If a claimant has not yet attained a high school diploma or a general equivalency diploma (G.E.D.), it is important to consult the tables in the Medical-Vocational Guidelines to see if the claimant can be found disabled under an exception to the general trend in the Medical-Vocational Guidelines (as the claimant may not need to be as physically limited as a high school graduate would be in order to be found disabled under the Medical-Vocational Guidelines).  On the other hand, acquiring more education that one might learn in high school or completing either a vocational education program or an apprenticeship could represent the acquisition of skills applicable to other semi-skilled and skilled occupations in the national economy (and if earned “recently” enough may preclude a finding of disability).

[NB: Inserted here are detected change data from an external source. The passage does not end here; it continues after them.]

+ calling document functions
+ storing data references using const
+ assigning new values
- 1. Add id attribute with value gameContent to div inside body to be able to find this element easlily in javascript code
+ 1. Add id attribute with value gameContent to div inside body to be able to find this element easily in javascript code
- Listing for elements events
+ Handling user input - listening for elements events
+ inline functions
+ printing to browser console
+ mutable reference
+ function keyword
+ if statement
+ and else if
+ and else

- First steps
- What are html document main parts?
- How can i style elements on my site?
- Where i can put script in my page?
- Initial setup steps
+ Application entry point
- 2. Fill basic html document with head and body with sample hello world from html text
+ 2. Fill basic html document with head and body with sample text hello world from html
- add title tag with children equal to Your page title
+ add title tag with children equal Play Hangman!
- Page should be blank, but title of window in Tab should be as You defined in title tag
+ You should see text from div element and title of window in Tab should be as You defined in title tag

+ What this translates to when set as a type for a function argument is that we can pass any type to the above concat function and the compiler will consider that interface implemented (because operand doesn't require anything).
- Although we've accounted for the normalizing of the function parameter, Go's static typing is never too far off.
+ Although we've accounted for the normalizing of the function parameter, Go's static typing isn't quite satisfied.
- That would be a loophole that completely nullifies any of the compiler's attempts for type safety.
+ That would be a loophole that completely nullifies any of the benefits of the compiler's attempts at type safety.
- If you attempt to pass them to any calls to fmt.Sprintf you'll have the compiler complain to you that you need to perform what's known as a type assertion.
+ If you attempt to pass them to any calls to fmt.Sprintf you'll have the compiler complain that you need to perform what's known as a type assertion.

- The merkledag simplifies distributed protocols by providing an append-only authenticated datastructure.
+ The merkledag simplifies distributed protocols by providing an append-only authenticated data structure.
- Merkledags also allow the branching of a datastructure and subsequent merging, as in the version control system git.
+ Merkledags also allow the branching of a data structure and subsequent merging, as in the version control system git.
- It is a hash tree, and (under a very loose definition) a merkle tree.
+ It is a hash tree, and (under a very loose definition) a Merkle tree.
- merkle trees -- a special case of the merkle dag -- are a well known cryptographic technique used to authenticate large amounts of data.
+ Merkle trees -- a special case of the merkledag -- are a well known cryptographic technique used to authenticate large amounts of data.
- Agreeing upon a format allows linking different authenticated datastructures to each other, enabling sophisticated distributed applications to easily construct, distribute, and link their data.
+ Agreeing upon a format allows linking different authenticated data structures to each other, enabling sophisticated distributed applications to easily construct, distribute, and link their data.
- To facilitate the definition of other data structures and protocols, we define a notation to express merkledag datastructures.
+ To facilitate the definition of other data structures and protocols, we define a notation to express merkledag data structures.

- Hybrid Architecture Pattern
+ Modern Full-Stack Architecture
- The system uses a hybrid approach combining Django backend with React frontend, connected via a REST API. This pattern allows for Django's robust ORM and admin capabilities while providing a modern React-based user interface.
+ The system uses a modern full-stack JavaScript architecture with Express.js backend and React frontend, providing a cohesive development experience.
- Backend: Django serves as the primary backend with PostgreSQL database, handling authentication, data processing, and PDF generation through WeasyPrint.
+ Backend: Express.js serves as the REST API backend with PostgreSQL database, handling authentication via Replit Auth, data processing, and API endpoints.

As you can see, there is a significant variation in how one may qualify for disability benefits (even though you can simplify it to 5 particular ways to win benefits, of which 4 apply to adults and are outlined above). Notice how it can get easier for the physically impaired to be found disabled (if the physical impairment leads to exertional limitations) as such a person ages.  There are complications that would preclude receipt of disability benefits that I have omitted for simplicity (such as the impact of alcohol or unprescribed medication consumption).  I hope you found this informative. If you would like me to expand on any of the topics discussed here, please leave a comment. I am also happy to provide citations for anything discussed here. However, please keep the discussion general as I have no interest in discussing particular cases.


NOTE: This is intended for disability benefit advocacy practitioners, students of law and politics, or legal scholars and it is not intended to be legal advice. If you have a legal matter, please do your own research or consult with the appropriate professional (which, in the case of disability benefit claims before the Social Security Administration, includes me).